Prototype Br.730-01 took off for the first time at Le Havre on April 4, 1938. A little more than three months later, the flying boat collapsed when the pilot casually landed it in a large wave.
At the plant of the company "Latecoer", at that time associated with "Breguet", just started the manufacture of the fuselage of the first production vehicle. The boat differed from the prototype only in small details. By the time of the surrender on June 25, 1940, when production stopped, four fuselages were almost complete.

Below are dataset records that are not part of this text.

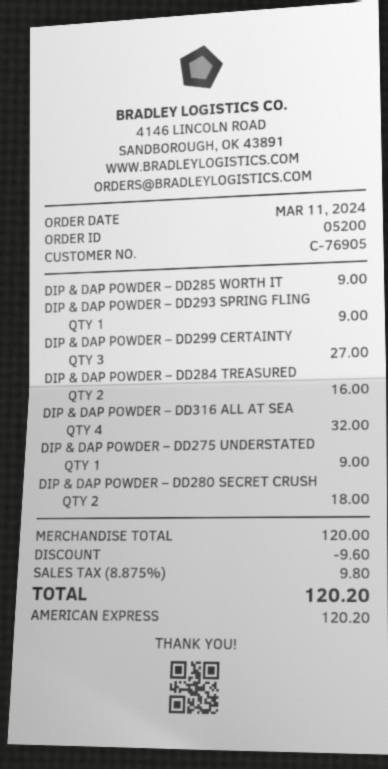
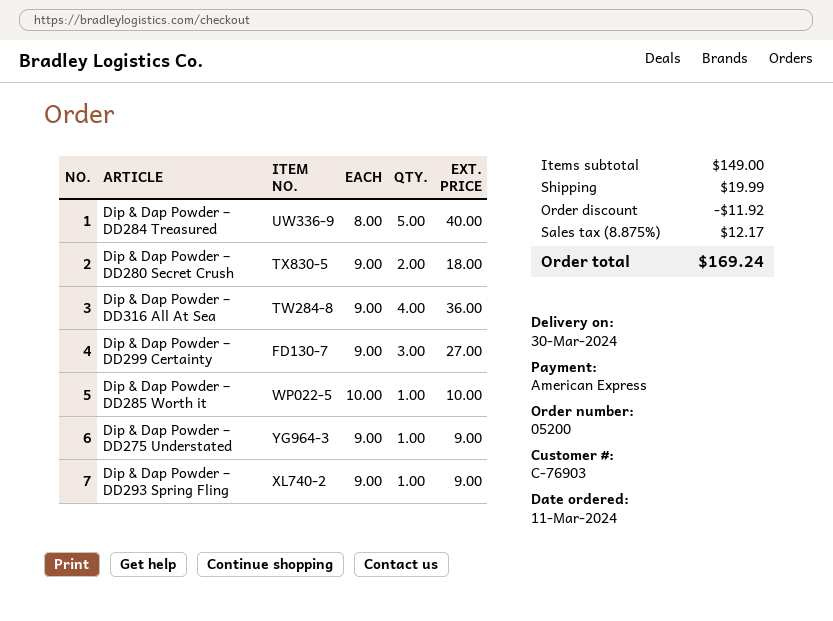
customer number: C-76905 -> C-76903
DIP & DAP POWDER – DD285 WORTH IT: 1 for 9.00 -> 1 for 10.00
DIP & DAP POWDER – DD284 TREASURED: 2 for 16.00 -> 5 for 40.00
DIP & DAP POWDER – DD316 ALL AT SEA: 4 for 32.00 -> 4 for 36.00
subtotal: 120.00 -> 149.00
discount: 9.60 -> 11.92
shipping: none -> 19.99
tax: 8.875% = 9.80 -> 8.875% = 12.17
total: 120.20 -> 169.24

In 41, work resumed again, already by order of the Vichy government. The following year, the boat of the first production vehicle and the surviving wing of the prototype were transported to the Burr naval airbase, where the Br.730 No. 1. Equipped with four Gnome-Ron 14 N44 / 45 1120 hp engines. c, the flying boat was ready to fly when German forces occupied territory previously under the Vichy government. The tests did not take place.
Eleven boats were at various stages of assembly when, on April 6, 1944, an Allied air raid caused great damage to the enterprise. Only three survived. In the last days of August, retreating German forces destroyed the air base in Berr, but the Br.730 No.1 received only minor damage. In December, its flight tests began on Lake Berr.
Official acceptance tests were completed in mid-February 1945 Br.730 No. 1, christened Vega, was transferred to the 9FTr flotilla. One of the three surviving fuselages was transported to Biscarossa for rework in Br.730 No.2. This aircraft made its maiden flight in May 1946. On the two remaining boats, the bow section, underwing floats were altered and Gnome-Ron 14R200 / 201 engines of 1350 hp were installed. from. This modification was designated Br.731. Both vehicles of this type entered Squadron 33S under the names Altair and Bellatrix. Subsequently, they were scrapped, as well as the Br.730 No.2 Sirius, but the Vega crashed in December 1948 in North Africa, where it was used as a long-range transport aircraft.